Along with its library of 2 million songs, Amazon.com is bringing something else to the online music marketplace: competition.
When it opened Sept. 25, Amazon's MP3 digital download store undercut iTunes' prices on many albums. Its tracks, most of which sell for 89 to 99 cents, have higher sound quality than standard iTunes tracks and come without copy restrictions — known as digital rights management — that make it difficult to move tracks to a variety of portable devices, including iPods and Windows Media players.
Apple responded last week by reducing iTunes Plus tracks from $1.29 to 99 cents. Those tracks, like Amazon's, are DRM-free and higher quality than standard iTunes files (in tech terms, 256 kilobits per second vs. 128 kbps).

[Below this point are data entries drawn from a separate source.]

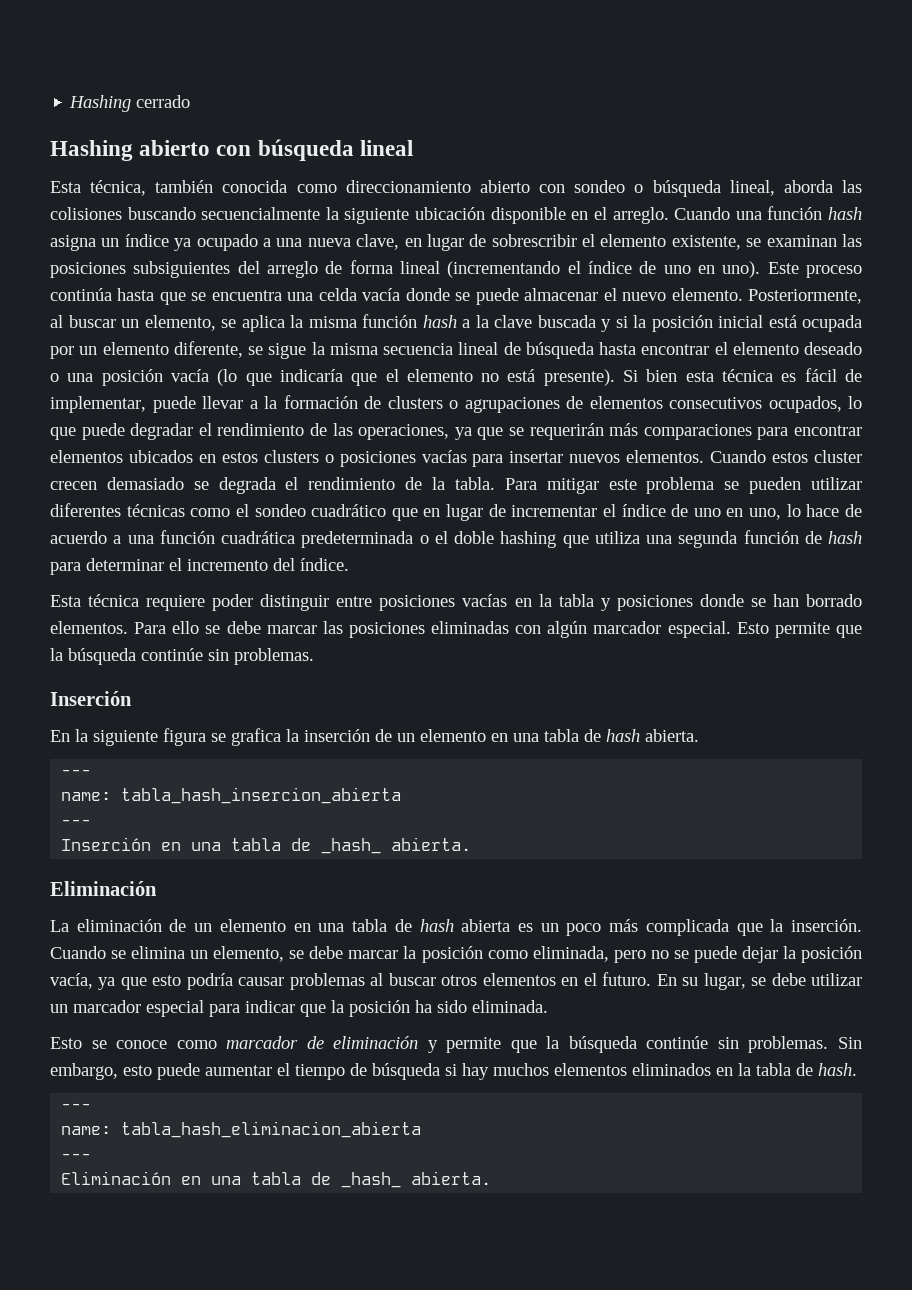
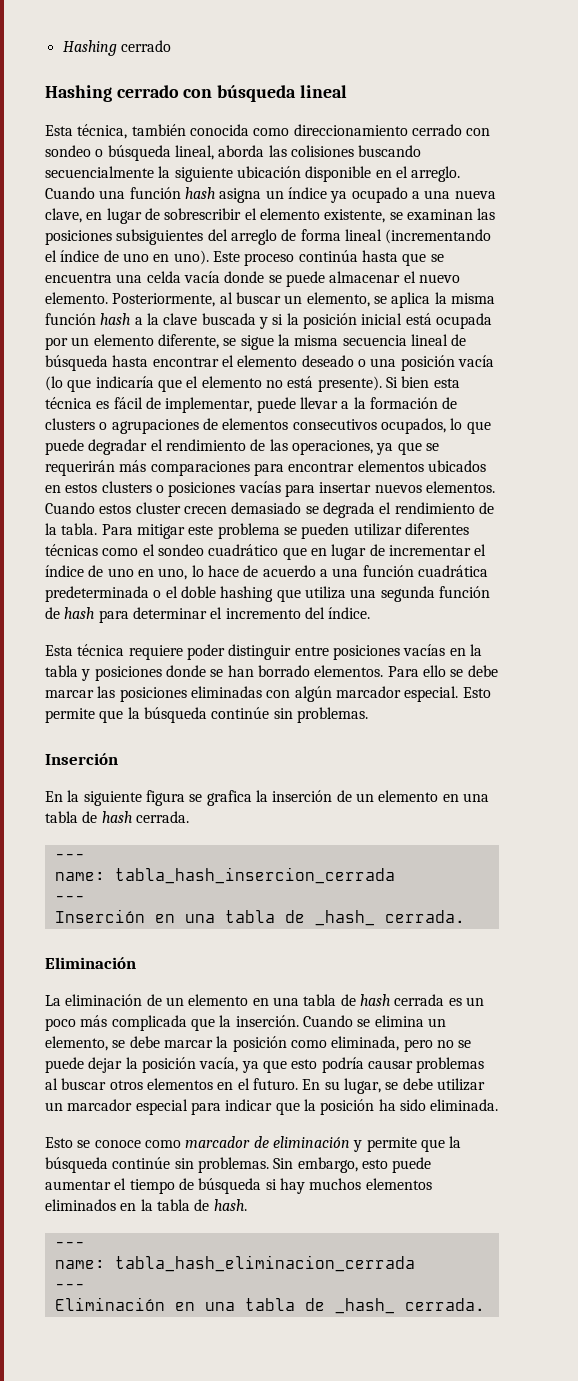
- Hashing abierto con búsqueda lineal
+ Hashing cerrado con búsqueda lineal
- Esta técnica, también conocida como direccionamiento abierto con sondeo o búsqueda lineal, aborda las colisiones buscando secuencialmente la siguiente ubicación disponible en el arreglo.
+ Esta técnica, también conocida como direccionamiento cerrado con sondeo o búsqueda lineal, aborda las colisiones buscando secuencialmente la siguiente ubicación disponible en el arreglo.
- En la siguiente figura se grafica la inserción de un elemento en una tabla de hash abierta.
+ En la siguiente figura se grafica la inserción de un elemento en una tabla de hash cerrada.
  ---
- name: tabla_hash_insercion_abierta
+ name: tabla_hash_insercion_cerrada
- Inserción en una tabla de _hash_ abierta.
+ Inserción en una tabla de _hash_ cerrada.
- La eliminación de un elemento en una tabla de hash abierta es un poco más complicada que la inserción.
+ La eliminación de un elemento en una tabla de hash cerrada es un poco más complicada que la inserción.
- name: tabla_hash_eliminacion_abierta
+ name: tabla_hash_eliminacion_cerrada
- Eliminación en una tabla de _hash_ abierta.
+ Eliminación en una tabla de _hash_ cerrada.

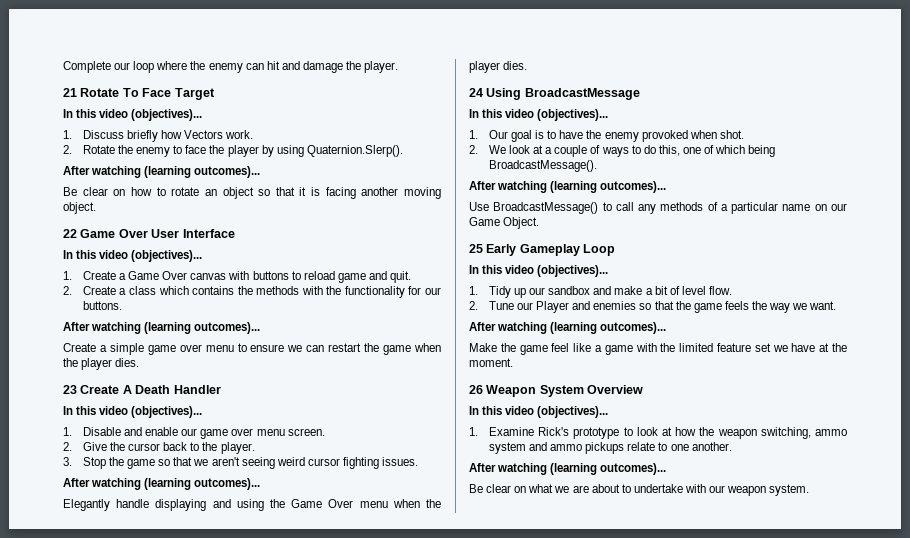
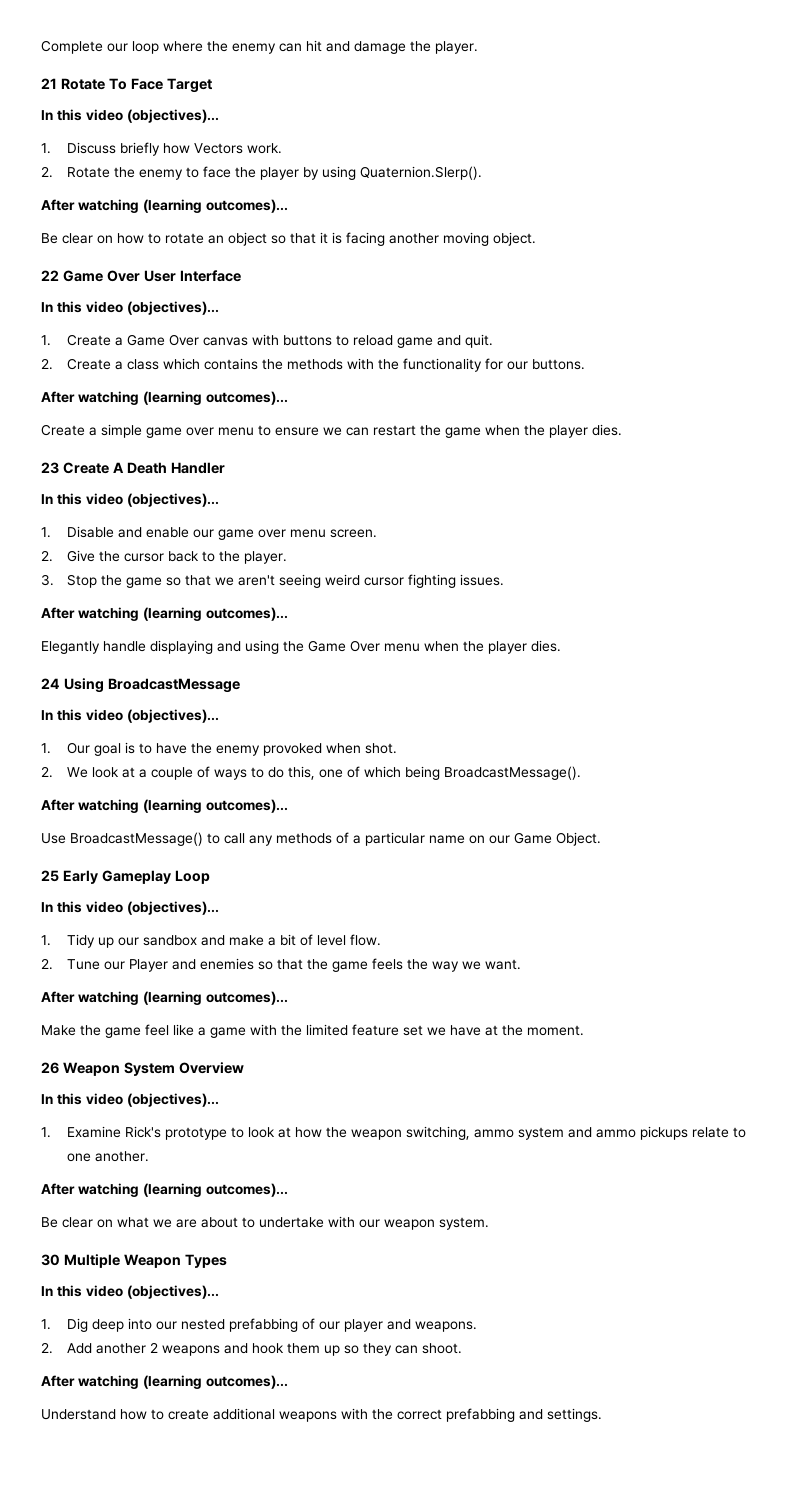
+ 30 Multiple Weapon Types
+ In this video (objectives)...
+ 1. Dig deep into our nested prefabbing of our player and weapons.
+ 2. Add another 2 weapons and hook them up so they can shoot.
+ After watching (learning outcomes)...
+ Understand how to create additional weapons with the correct prefabbing and settings.

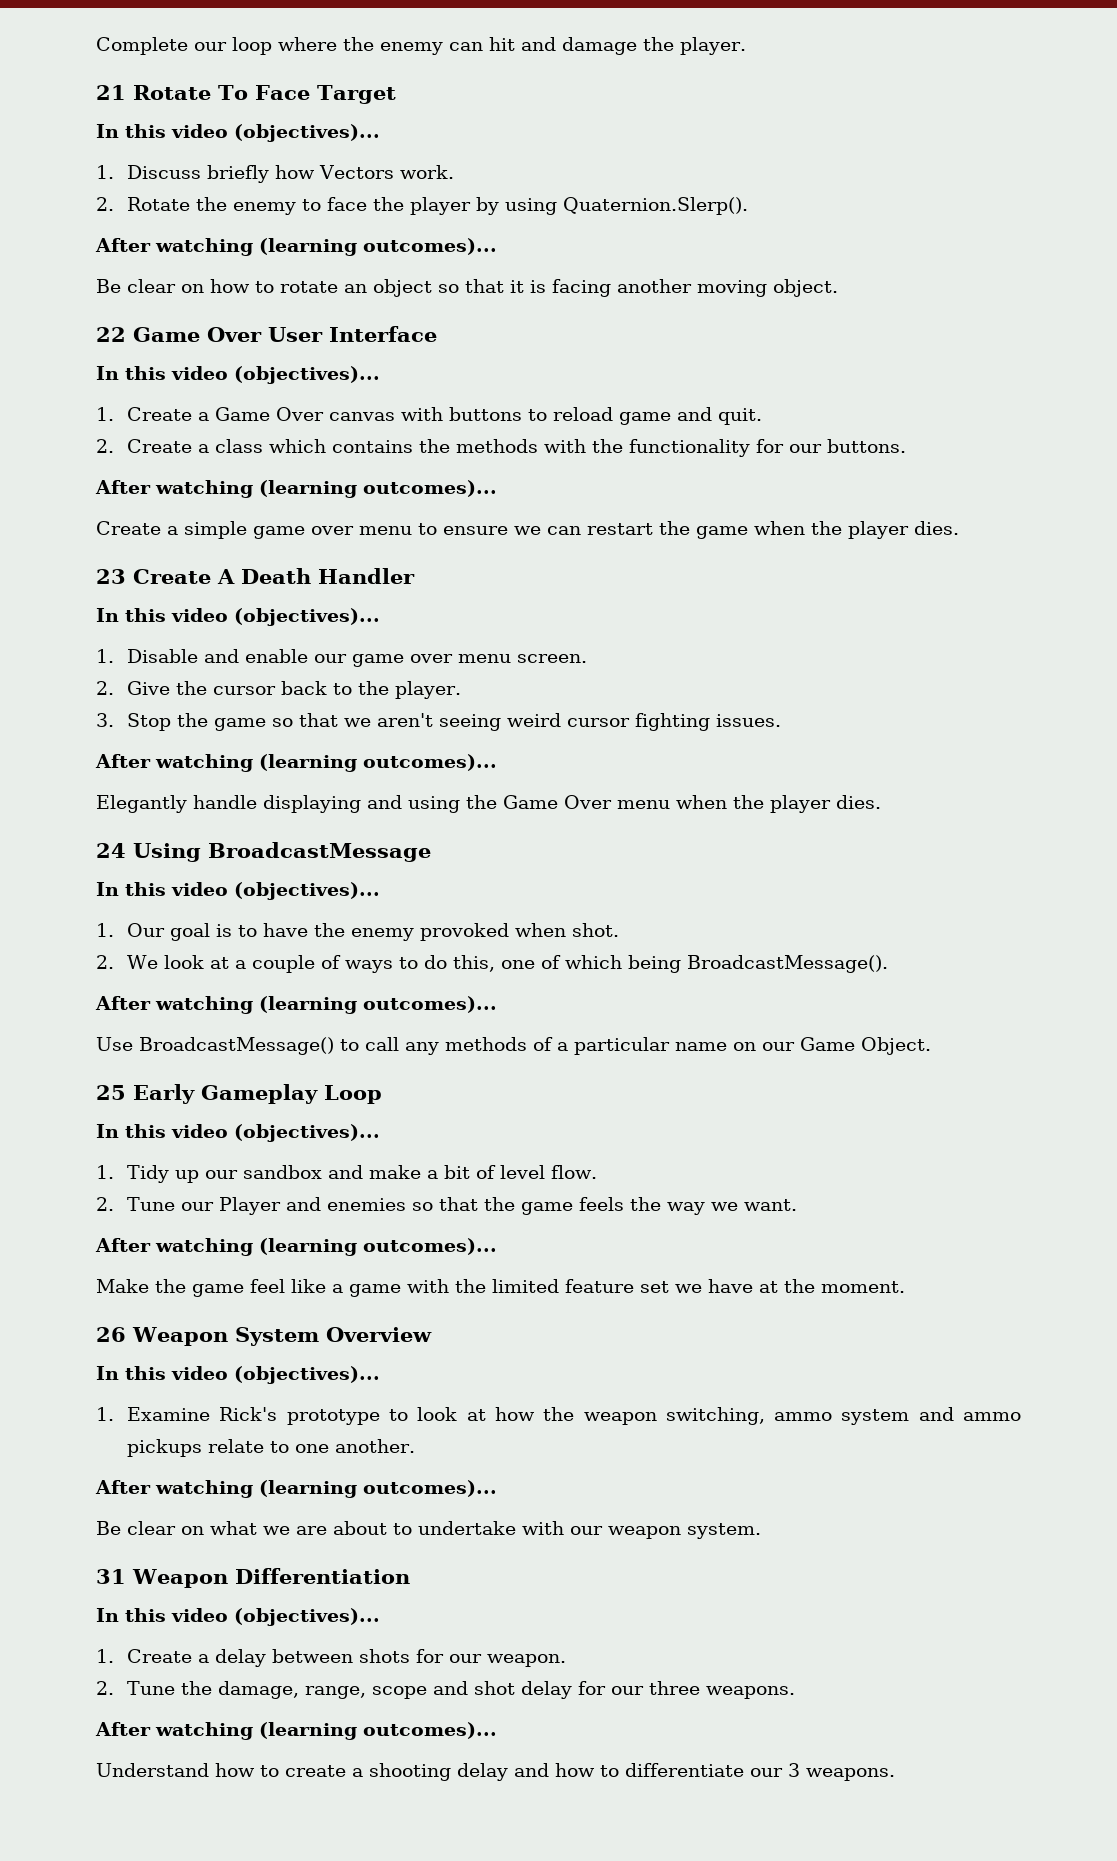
- 30 Multiple Weapon Types
+ 31 Weapon Differentiation
  In this video (objectives)...
- 1. Dig deep into our nested prefabbing of our player and weapons.
- 2. Add another 2 weapons and hook them up so they can shoot.
+ 1. Create a delay between shots for our weapon.
+ 2. Tune the damage, range, scope and shot delay for our three weapons.
- Understand how to create additional weapons with the correct prefabbing and settings.
+ Understand how to create a shooting delay and how to differentiate our 3 weapons.

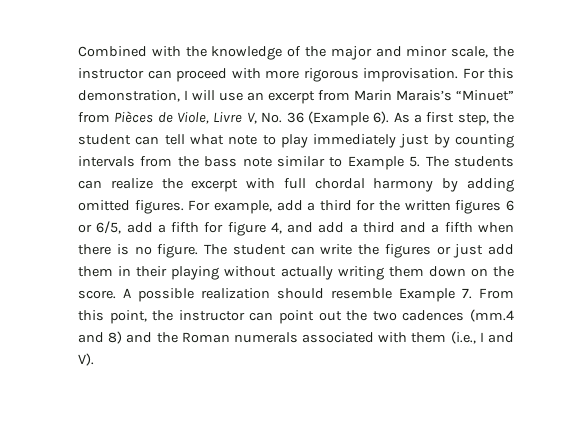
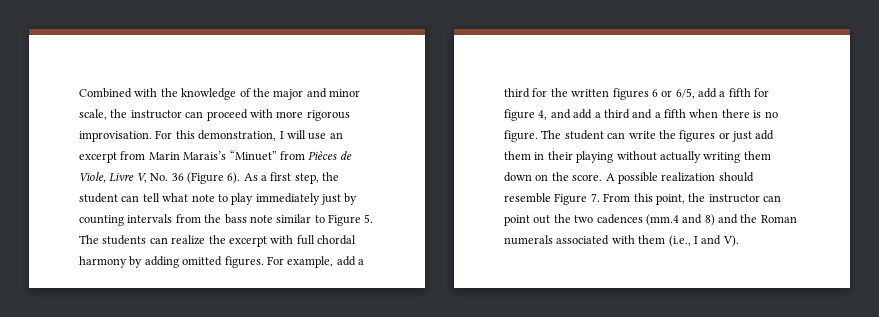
- For this demonstration, I will use an excerpt from Marin Marais’s “Minuet” from Pièces de Viole, Livre V, No. 36 (Example 6).
+ For this demonstration, I will use an excerpt from Marin Marais’s “Minuet” from Pièces de Viole, Livre V, No. 36 (Figure 6).
- As a first step, the student can tell what note to play immediately just by counting intervals from the bass note similar to Example 5. The students can realize the excerpt with full chordal harmony by adding omitted figures.
+ As a first step, the student can tell what note to play immediately just by counting intervals from the bass note similar to Figure 5. The students can realize the excerpt with full chordal harmony by adding omitted figures.
- A possible realization should resemble Example 7. From this point, the instructor can point out the two cadences (mm.4 and 8) and the Roman numerals associated with them (i.e., I and V).
+ A possible realization should resemble Figure 7. From this point, the instructor can point out the two cadences (mm.4 and 8) and the Roman numerals associated with them (i.e., I and V).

"We are seeing good old-fashioned, healthy competition instead of (pricing) that was honestly arbitrary," says David Card of market tracking firm JupiterResearch. "Now we have multiple suppliers, and they will end up competing on pricing, packaging and services. It's great for consumers, and I think it's even good for the industry."
That could mean even lower prices and creative packaging deals of music downloads with CDs and devices. And the spread of unrestricted tracks simplifies music download technology for users.
"This is all about convenience, and price is part of that," says James McQuivey of Forrester Research. "Amazon knows how to sell music. (It) is the one competitor that will rise above the rest."
Amazon's music library rivals iTunes for depth, although Sony BMG (Alicia Keys, Bruce Springsteen) and Warner (Linkin Park, R.E.M.) are not aboard. And music bought from Amazon can be automatically added to an existing music library, whether in iTunes or Windows Media. Transferring music to other computers or portables is more cumbersome in competitors such as Rhapsody and Napster.
"We worked to make it easy to get music right into iTunes because convenience is an important part of the experience," says Pete Baltaxe, Amazon's director of digital music. "We don't ask them to choose a particular music management system or piece of hardware."
Record labels have been lobbying for more competition — but they've also been hoping for higher prices for music downloads. Because it's the dominant retailer, iTunes' across-the-board 99 cents per track "became the de facto price," McQuivey says.
The music industry, he says, "recognizes they have lost the higher-prices war. I imagine (labels) are talking to Amazon saying, 'I will consider getting in your arrangement if you consider flexible pricing options' " such as $4 mini-albums with a single and other songs.
Lower prices could also result from a total rethinking of online music sales through subscriptions or by legalizing file-sharing services and charging pennies a share, says Paul Resnikoff of DigitalMusicNews.com.
"Another train of thought is that the recording is not a controllable asset, so it becomes a 'gimmie' to other revenue generators such as merchandise, concerts and TV appearances," he says.
Madonna's recently reported $120 million, 10-year deal with concert promoter Live Nation could be a harbinger of that approach, he says. "People are listening to more music than ever. It's just that (few are) paying for it."